Today, I drove Erin back to Murfreesboro for the first post-op checkup. Erin was doing well. I asked Dr. LaMay when the humped-up toes on her right foot would flatten out. He said that would happen automatically when she put weight on them more regularly. He then pressed the heads of the metatarsals on the bottom of her foot, and damn if the toes didn’t immediately straighten out.

 

April 27

The dogs started entering and leaving my bedroom at about seven, but I turned my good ear to the pillow and ignored them until eight, when Lottie huffed at the back of my head. The dogs get a lot of my attention, in some ways more than Erin, because I know Erin will only rest easy if she knows they are taken care of. When I get up, I don’t even speak to her. I leash up the dogs, slip dog-turd bags in my pocket, and start walking, still in my morning fog.

This morning, across the street, a woman with expensively tended-to white hair stood at the end of her driveway hollering into her phone. I started left, my usual direction, when she called out in a different tone of voice, so I turned to see if she was calling to me. She was, but without my hearing aids, I couldn’t at first make out what she was saying. She was trying to get a phone signal. Hard to do out here. The cleaning women she hired got lost trying to find her house. Easy to do out here. Would I keep an eye out for two women in a pickup truck? And by the way, my name is Janice. I was already so fixed on the assigned task I didn’t even think to respond with my name. She retreated toward her house, and I hadn’t gone fifty feet before a rusty pickup truck drifted by her driveway with two old women in it. By “old,” I mean women probably ten to fifteen years younger than I am but worn by poverty or near poverty, cigarettes, and hard work to at least my age. I waved them down, showed them where to go, and when they turned around, I saw four trump bumper stickers neatly spaced on the back window of the cab, two on each side, leaving barely enough room to see out the back. Metaphor? Yeah, sure.

 

April 28

I was awakened at 8:30 on the dot when Erin leaned over the end of her scooter and shook my foot. This is a turning point in getting the dogs on my schedule, even though Lottie had come in about seven to see if I was stirring. While out with the dogs, I remembered what Erin had told me last night—a memory from childhood. When she was ten years old, her mother took her to the doctor and, examining her, he murmured, “This one is a Little Stoic.” Even at ten, Erin thought “What choice did I have?” Her father was a doctor who’d served as a Marine medic at Guadalcanal, and her mother, Eve, was a nurse who’d grown up in Rock Springs, Wyoming, the daughter of a coal miner. As soon as Eve graduated from high school, she got on the train and headed to San Francisco for nursing school. Erin’s parents didn’t believe anyone was ill unless they saw blood, and a significant quantity of it. (Elaine Scarry, The Body in Pain: “To have pain is to have certainty; to hear about pain is to have doubt.”) We are lucky that Erin’s grown from a Little Stoic to a mature one because she’s looking at more surgery in the future: a second hip replacement; a replacement of the first hip replacement, which is aging out; and a knee replacement. Right now, I like my odds on being able to tend to her through all of these surgeries, but anyone’s inevitable slow enfrailment can accelerate quickly, given the flukes of an aging body.

 

April 29

Almost the first thing that Erin said to me this morning was “Bad news from California.” Her friend Debie’s rattled. Debie’s husband is an ER doc, and one of his nurses shot himself in the ER, in close proximity to other nurses and doctors—and of course all the nearby patients heard the gunshot. Helluva resignation letter, dude. Debie’s shook for Alex, who’s also shook, and Erin is shook for her friends, as am I to a still lesser extent, being so many removes from the violence.
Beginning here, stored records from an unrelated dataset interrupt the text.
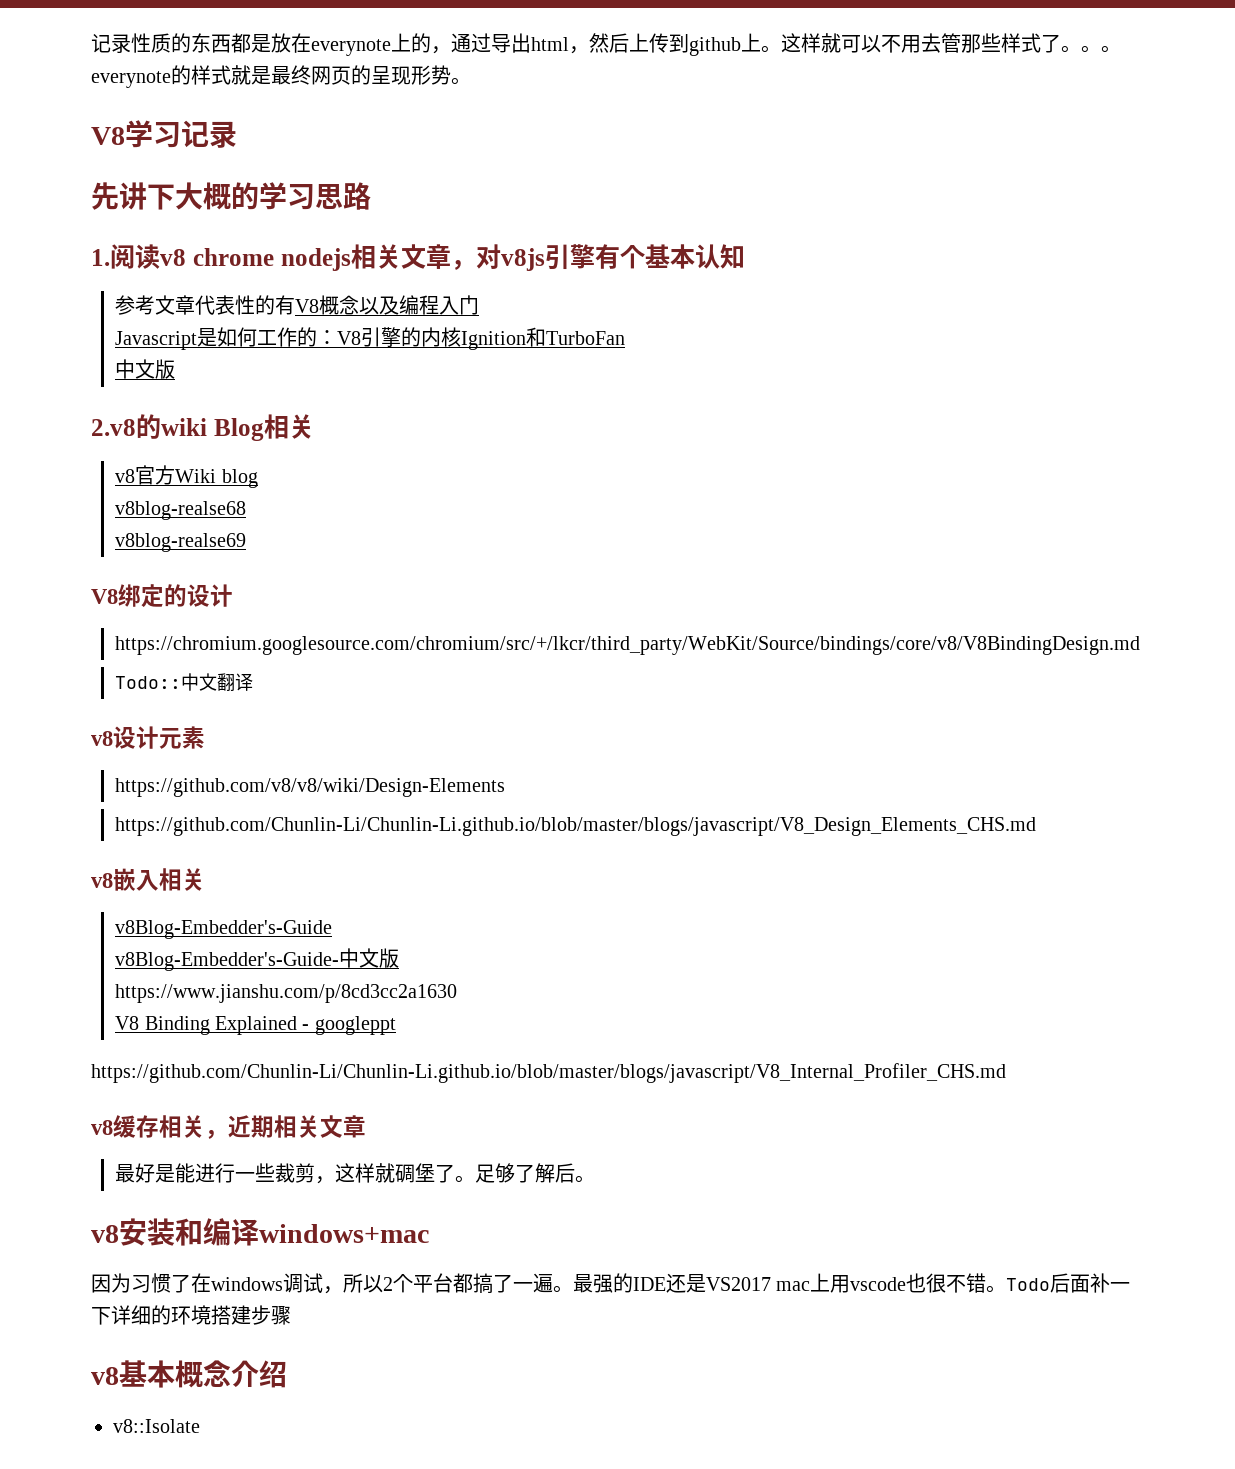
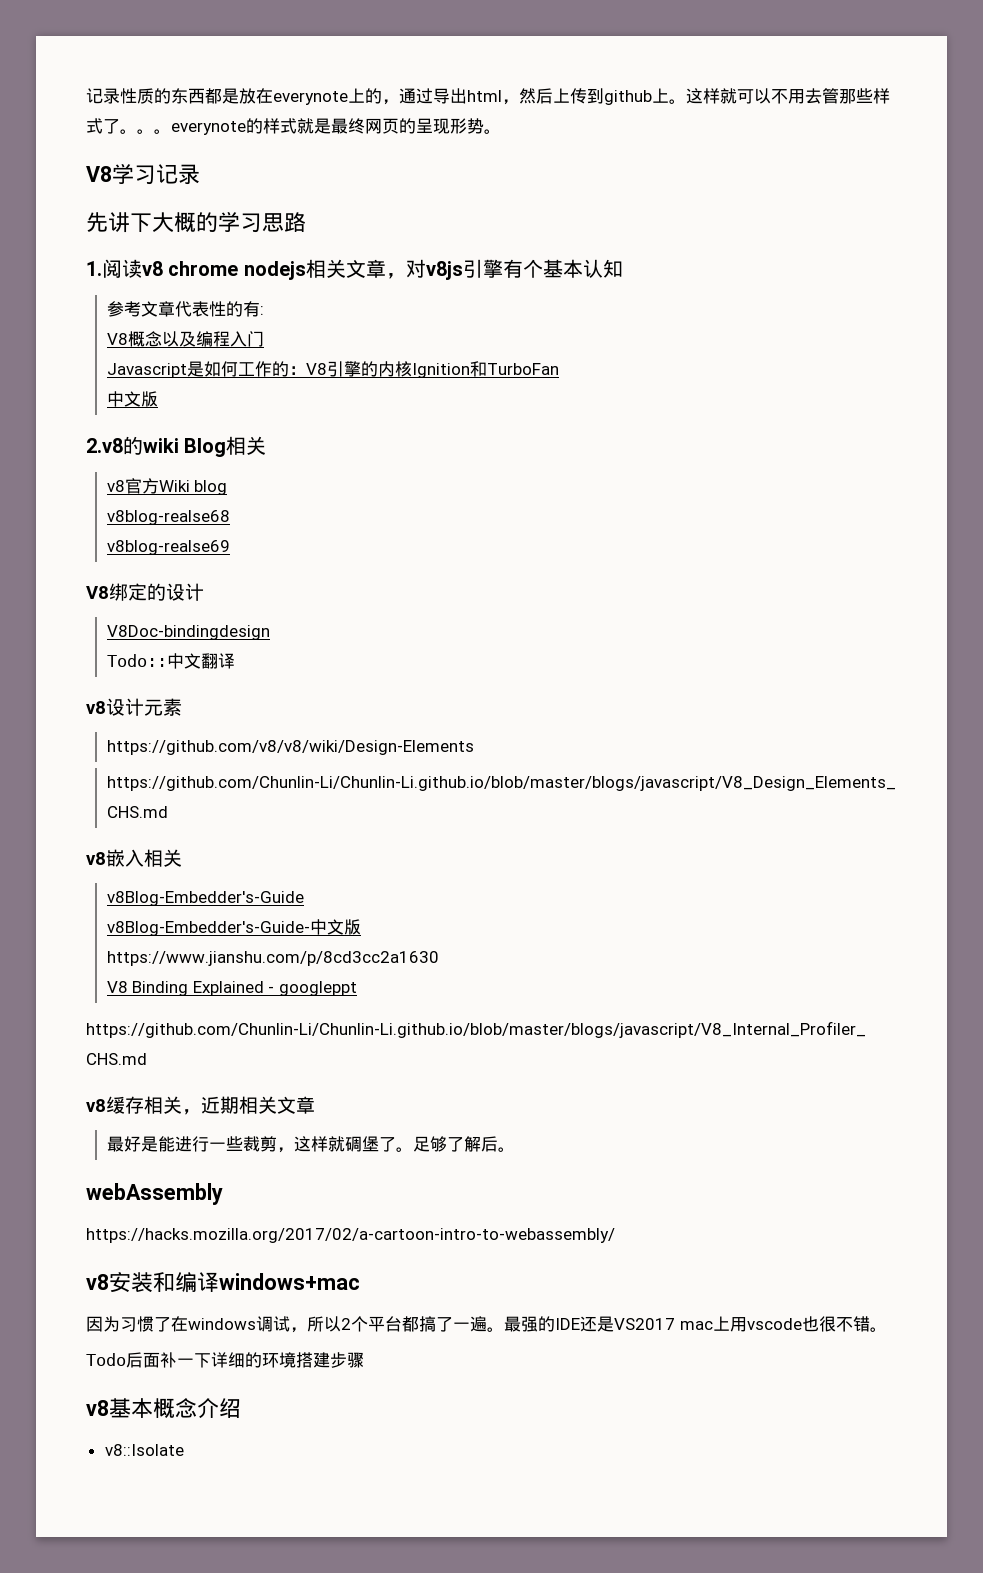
- 参考文章代表性的有V8概念以及编程入门
+ 参考文章代表性的有:
+ V8概念以及编程入门
- https://chromium.googlesource.com/chromium/src/+/lkcr/third_party/WebKit/Source/bindings/core/v8/V8BindingDesign.md
+ V8Doc-bindingdesign
+ webAssembly
+ https://hacks.mozilla.org/2017/02/a-cartoon-intro-to-webassembly/
- 最强的IDE还是VS2017 mac上用vscode也很不错。Todo后面补一下详细的环境搭建步骤
+ 最强的IDE还是VS2017 mac上用vscode也很不错。
+ Todo后面补一下详细的环境搭建步骤

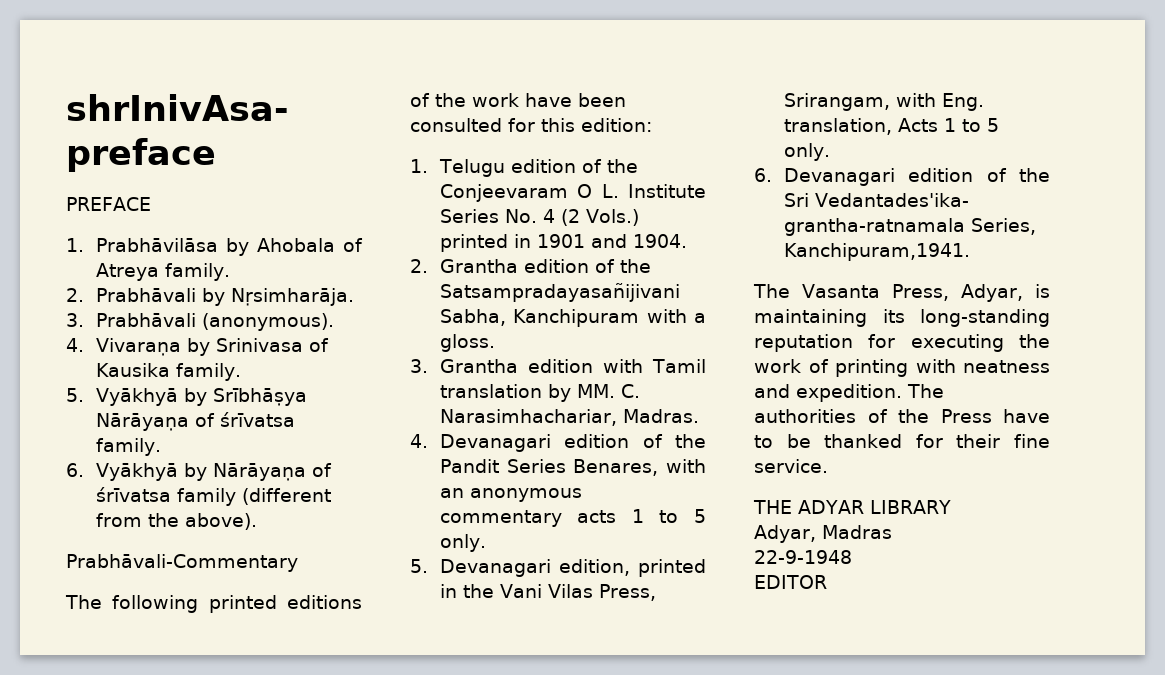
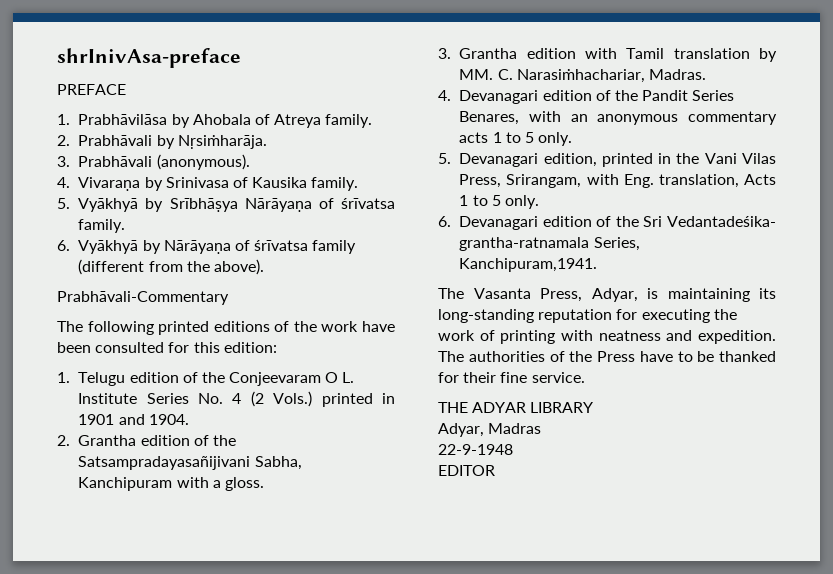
- 2. Prabhāvali by Nṛsimharāja.
+ 2. Prabhāvali by Nṛsiṁharāja.
- 3. Grantha edition with Tamil translation by MM. C. Narasimhachariar, Madras.
+ 3. Grantha edition with Tamil translation by MM. C. Narasiṁhachariar, Madras.
- 6. Devanagari edition of the Sri Vedantades'ika- grantha-ratnamala Series, Kanchipuram,1941.
+ 6. Devanagari edition of the Sri Vedantadeśika- grantha-ratnamala Series, Kanchipuram,1941.

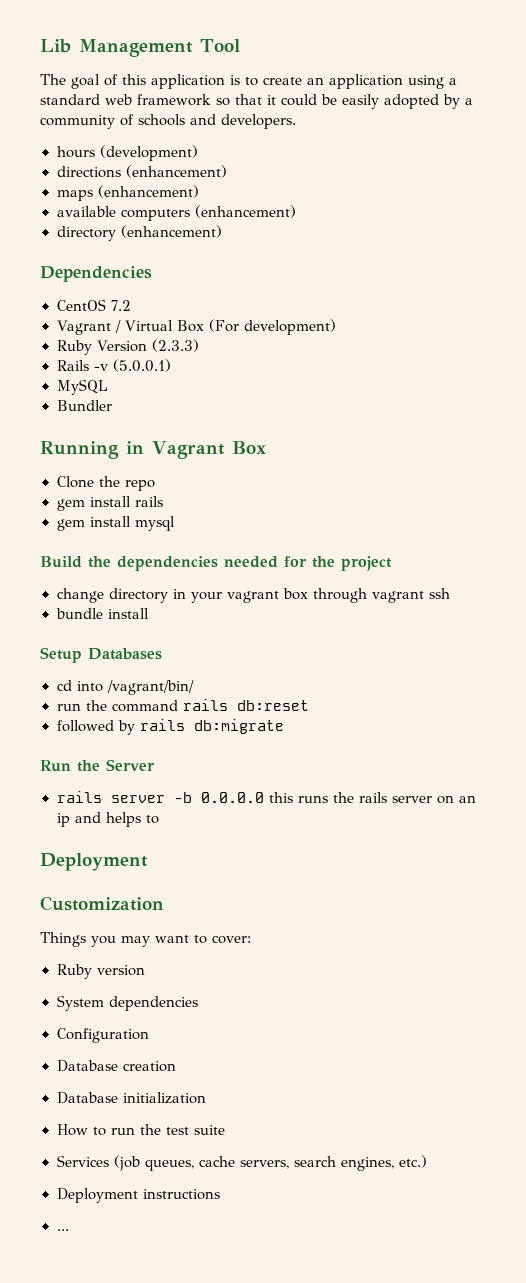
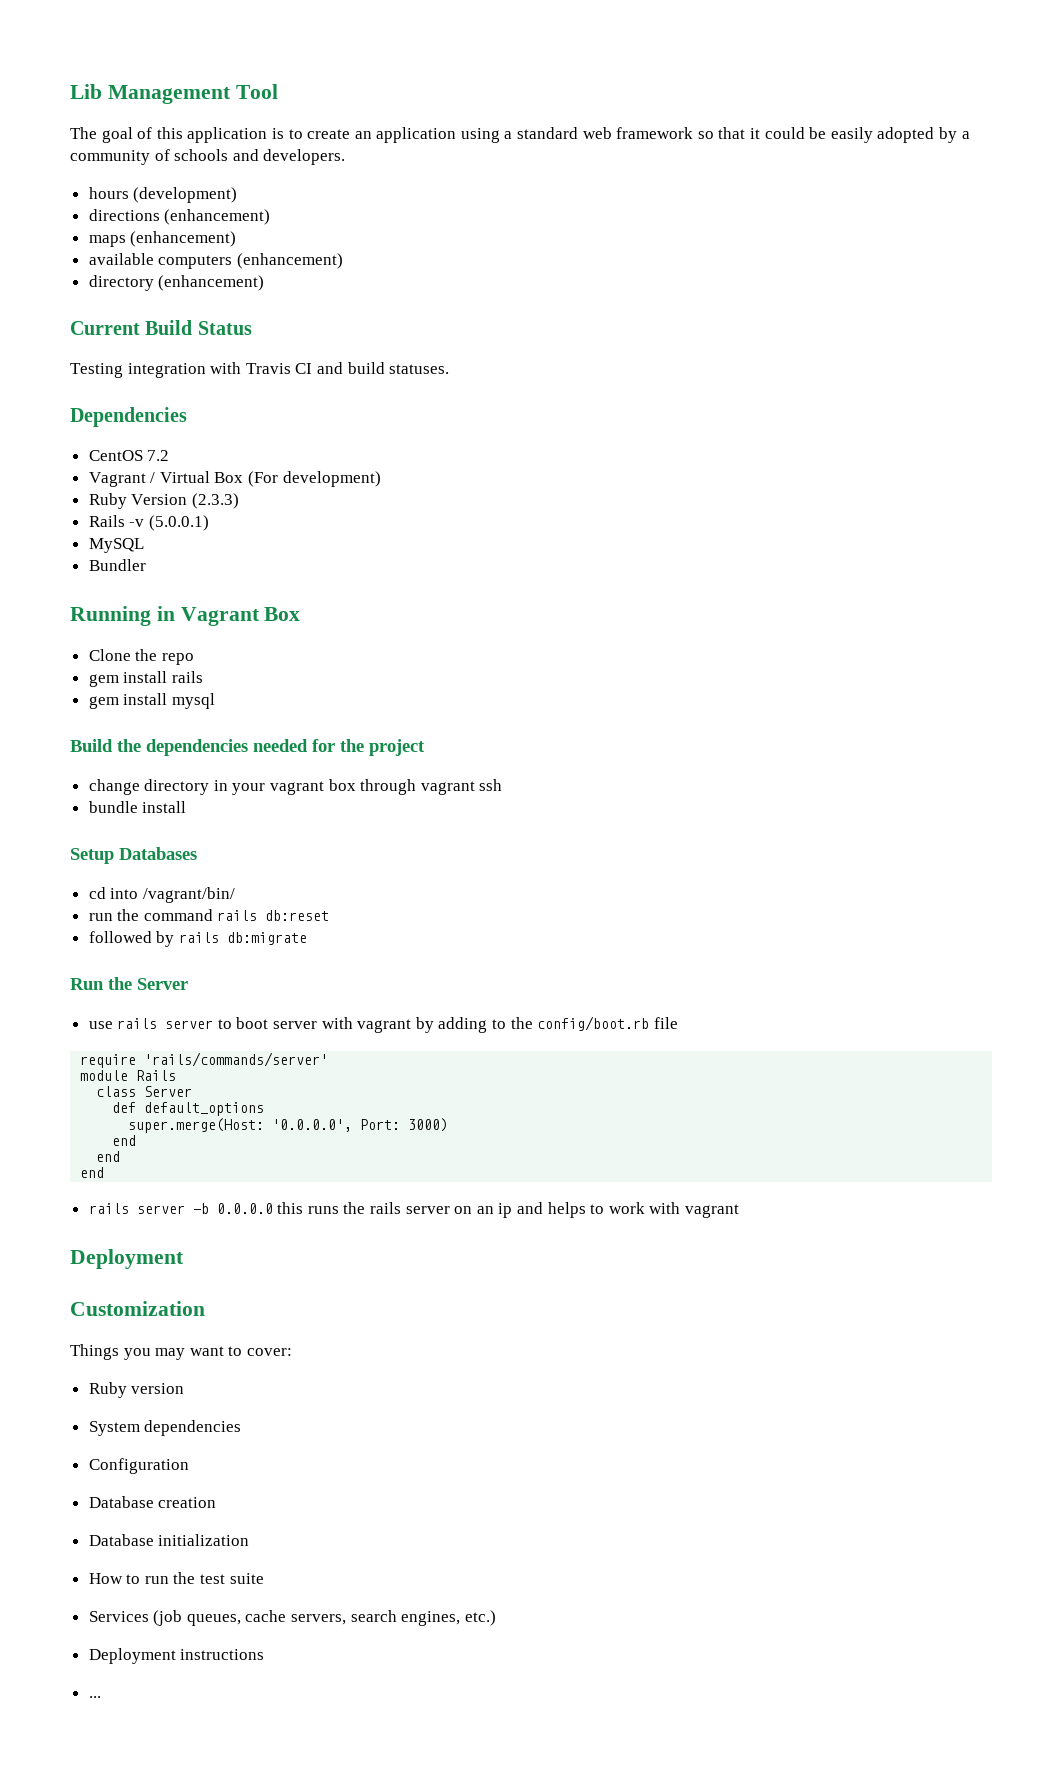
+ Current Build Status
+ Testing integration with Travis CI and build statuses.
+ use rails server to boot server with vagrant by adding to the config/boot.rb file
+ require 'rails/commands/server'
+ module Rails
+ class Server
+ def default_options
+ super.merge(Host: '0.0.0.0', Port: 3000)
+ end
+ end
+ end
- rails server -b 0.0.0.0 this runs the rails server on an ip and helps to
+ rails server -b 0.0.0.0 this runs the rails server on an ip and helps to work with vagrant

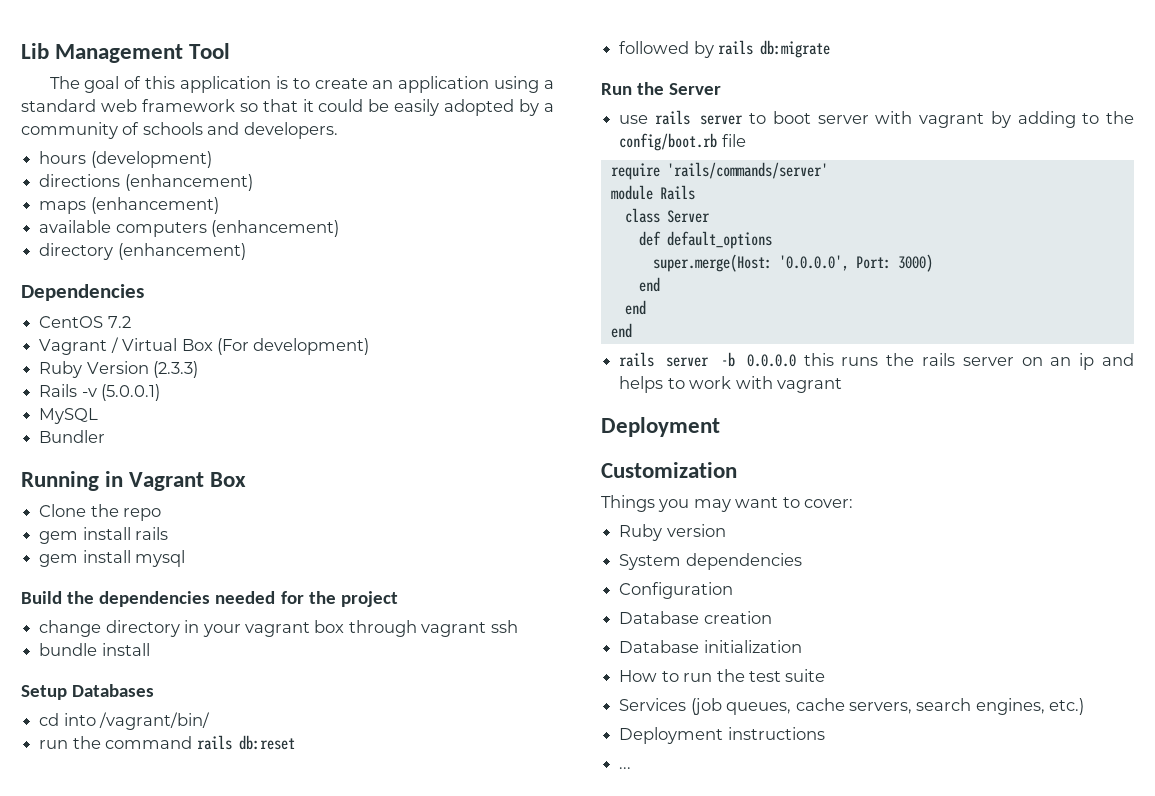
- Current Build Status
- Testing integration with Travis CI and build statuses.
I changed the conversation.

“Did you slide down the stairs on your butt?” I asked Erin.

“Doctor LaMay said it was okay if I didn’t put any weight on my foot.”

“When did he say that?”

“When you ratted me out for doing it the last time. What gave me away?”

“The laundry basket full of underwear and your bathrobe. Did you butt-scoot all the way to the laundry room?”

“Yes.”

“What else did you do while you were down there?”

“I got toilet paper. Okay?”

I imagine her butt-bumping up the stairs backwards, holding two rolls of toilet paper.

“I could have got the toilet paper for you.”

“I wanted to get it myself.”

Our friend Sarah stopped by to leave a lovely pot of bean soup and some cornbread for us. She makes the best cornbread I’ve eaten since my grandmother died forty-plus years ago, far outstripping my sad efforts. She and Erin talked about Richard and Dolores, hoping Richard’s hip replacement goes well. Sarah revealed that Dolores is basically deaf but hiding the fact. Richard is basically blind but continues to drive his Dodge Ram pickup, albeit very carefully. Our friends have been generous with thoughtfulness and food, and I am resolved to be a better friend in return.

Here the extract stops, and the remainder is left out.